Aber wir Reiter neigen schon fast dazu nach Fehlern zu suchen. Und ich verspreche Euch, jeder der sucht wird fündig. Denn eine unbestreitbare Wahrheit gibt es: niemand ist perfekt und alles ist so wie wir es sehen wollen. Ein körperlicher Mangel in Form von Krankheit ist nicht schön zu reden und bedarf natürlich fachlicher Behandlung. Jedoch sind charakterliche Eigenschaften eines Pferdes immer Sache des Betrachters. Als "faul" und eher behebig betrachtete Pferde sind vielleicht nicht die perfekten Partner für eine spektakuläre Reining-Darstellung, können aber dafür im Trail ihre ruhige Art wunderbar unter Beweis stellen. Und eher blütige Typen mit viel Power sind meist sehr neugierig und haben eine schneller Auffassungsgabe, wodurch Neues rascher gelernt wird. Auch allein die Abstammung bestimmt nicht, wofür ein Pferd Talent hat. Ich habe schon Dressurpferde gesehen, welche liebend gerne springen und durch ihre eigene Motivation sogar mehr Talent dafür zeigten als für hohe Dressur-Lektionen. Bei Pferden ist es wie bei uns Menschen: macht uns etwas Freude, dann werden wir darin besser und lernen schneller. Unsere Pferde erkennen selbst nicht, worin sie gutes Potential haben; dafür sind wir zuständig. Und haben wir das erkannt, können wir dieses Potential im Training zu fördern.

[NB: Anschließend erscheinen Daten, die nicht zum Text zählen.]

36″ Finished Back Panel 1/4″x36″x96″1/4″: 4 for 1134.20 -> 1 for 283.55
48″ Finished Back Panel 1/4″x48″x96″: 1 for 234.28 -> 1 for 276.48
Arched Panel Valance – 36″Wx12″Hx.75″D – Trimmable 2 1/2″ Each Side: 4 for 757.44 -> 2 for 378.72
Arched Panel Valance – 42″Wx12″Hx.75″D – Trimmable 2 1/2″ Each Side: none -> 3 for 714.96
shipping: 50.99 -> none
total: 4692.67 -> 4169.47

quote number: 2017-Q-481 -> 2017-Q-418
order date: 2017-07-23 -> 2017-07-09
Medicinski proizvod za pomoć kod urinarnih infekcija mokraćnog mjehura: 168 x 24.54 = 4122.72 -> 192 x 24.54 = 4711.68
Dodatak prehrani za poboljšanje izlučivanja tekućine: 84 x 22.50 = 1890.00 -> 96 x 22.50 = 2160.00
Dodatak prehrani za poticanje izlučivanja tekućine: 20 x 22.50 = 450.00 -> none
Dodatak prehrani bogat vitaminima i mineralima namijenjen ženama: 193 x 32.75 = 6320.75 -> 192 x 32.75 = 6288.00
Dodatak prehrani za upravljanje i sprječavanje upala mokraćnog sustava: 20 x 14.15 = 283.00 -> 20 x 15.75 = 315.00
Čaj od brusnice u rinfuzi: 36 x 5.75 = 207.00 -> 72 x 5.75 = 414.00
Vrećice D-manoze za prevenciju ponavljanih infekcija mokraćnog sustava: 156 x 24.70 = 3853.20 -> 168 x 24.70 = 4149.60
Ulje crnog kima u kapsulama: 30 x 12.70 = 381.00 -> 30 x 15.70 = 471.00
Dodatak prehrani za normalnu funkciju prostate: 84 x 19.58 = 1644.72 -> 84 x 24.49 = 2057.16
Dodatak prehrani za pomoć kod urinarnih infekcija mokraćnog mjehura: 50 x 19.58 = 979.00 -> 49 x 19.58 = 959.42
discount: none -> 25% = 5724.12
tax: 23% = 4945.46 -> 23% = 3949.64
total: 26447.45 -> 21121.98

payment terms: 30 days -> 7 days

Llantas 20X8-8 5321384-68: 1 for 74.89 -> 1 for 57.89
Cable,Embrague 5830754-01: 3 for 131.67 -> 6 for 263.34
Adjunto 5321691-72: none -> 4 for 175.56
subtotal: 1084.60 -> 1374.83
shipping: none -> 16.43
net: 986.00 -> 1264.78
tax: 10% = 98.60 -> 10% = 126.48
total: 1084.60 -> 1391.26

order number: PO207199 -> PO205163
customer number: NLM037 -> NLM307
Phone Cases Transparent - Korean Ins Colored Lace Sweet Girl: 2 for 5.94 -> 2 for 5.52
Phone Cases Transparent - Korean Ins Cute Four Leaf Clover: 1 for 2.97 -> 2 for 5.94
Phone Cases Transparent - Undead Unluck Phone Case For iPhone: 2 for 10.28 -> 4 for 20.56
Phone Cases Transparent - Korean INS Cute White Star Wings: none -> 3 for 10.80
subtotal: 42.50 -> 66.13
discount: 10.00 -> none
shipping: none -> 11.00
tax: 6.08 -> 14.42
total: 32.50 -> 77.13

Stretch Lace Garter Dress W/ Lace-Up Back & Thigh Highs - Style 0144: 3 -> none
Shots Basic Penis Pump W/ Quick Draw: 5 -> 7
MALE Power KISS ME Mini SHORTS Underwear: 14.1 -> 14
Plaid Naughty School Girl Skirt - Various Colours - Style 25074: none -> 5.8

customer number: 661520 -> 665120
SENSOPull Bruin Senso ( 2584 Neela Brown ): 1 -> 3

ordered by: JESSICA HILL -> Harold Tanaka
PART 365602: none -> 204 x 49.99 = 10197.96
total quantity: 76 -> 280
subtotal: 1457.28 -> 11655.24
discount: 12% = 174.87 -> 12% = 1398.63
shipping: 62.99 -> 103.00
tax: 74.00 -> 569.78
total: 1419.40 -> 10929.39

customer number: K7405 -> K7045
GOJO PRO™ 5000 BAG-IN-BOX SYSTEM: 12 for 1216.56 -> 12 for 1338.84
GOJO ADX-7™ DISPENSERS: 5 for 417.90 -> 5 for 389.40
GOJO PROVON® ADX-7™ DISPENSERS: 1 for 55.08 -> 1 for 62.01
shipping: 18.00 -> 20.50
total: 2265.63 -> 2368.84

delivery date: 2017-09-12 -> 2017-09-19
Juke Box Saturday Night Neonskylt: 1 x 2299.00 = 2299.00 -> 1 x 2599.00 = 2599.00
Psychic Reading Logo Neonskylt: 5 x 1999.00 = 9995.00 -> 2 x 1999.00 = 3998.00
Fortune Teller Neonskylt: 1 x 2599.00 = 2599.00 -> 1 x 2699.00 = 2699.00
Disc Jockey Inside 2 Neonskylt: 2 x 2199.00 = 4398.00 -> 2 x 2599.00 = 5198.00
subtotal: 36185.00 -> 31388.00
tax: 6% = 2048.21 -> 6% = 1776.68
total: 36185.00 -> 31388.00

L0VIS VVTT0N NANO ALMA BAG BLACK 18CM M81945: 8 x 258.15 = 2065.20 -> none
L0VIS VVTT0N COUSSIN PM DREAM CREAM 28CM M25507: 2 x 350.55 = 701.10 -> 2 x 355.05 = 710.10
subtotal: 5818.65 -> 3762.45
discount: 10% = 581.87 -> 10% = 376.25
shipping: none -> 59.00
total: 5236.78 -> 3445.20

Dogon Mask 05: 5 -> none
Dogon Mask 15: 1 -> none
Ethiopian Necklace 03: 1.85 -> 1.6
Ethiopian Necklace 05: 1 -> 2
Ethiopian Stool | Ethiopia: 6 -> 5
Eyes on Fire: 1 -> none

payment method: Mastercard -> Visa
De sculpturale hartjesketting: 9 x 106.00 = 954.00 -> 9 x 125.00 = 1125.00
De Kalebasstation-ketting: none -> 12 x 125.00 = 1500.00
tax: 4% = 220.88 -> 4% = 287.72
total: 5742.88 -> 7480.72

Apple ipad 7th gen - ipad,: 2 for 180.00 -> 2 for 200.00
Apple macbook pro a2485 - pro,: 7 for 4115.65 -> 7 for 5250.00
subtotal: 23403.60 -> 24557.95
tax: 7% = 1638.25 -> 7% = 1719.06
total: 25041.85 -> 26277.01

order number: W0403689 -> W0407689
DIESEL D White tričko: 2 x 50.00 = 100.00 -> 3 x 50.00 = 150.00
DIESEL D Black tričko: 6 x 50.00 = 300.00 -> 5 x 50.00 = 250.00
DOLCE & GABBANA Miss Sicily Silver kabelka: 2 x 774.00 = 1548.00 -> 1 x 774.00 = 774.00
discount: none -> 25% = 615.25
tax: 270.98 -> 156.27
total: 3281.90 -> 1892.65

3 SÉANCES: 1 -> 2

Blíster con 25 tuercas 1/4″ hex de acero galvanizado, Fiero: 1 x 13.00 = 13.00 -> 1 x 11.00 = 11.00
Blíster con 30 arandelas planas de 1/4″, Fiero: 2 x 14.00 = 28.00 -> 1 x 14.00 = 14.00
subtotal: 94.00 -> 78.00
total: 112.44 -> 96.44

Wir Menschen sehen was für uns "fehlerhaft" ist und stehen uns und besonders unseren Pferden damit oft im Weg. Wir sollten anfangen, unser Auge nicht nur auf Mängel auszurichten, sondern besonders auf die Stärken unserer Pferde. Wir sollten uns bewusst machen, dass wir selbst doch auch nicht perfekt sind, aber die Menschen in unserem Umfeld uns doch auch genau dafür mögen. Nach Fehlern zu gucken ist keine Kunst, aber Stärken zu sehen, diese zu fördern und für das Training und den Umgang zu nutzen ist Weisheit. Pferde sind wunderbare Tiere und haben eine Menge Eigenschaften, die sie - genauso wie uns - einzigartig macht.

Oftmals hilft es, wenn wir uns bewusst machen, warum wir eigentlich Reiter sind: weil wir Pferde lieben - und doch nicht, weil wir in ihnen lauter Fehler sehen.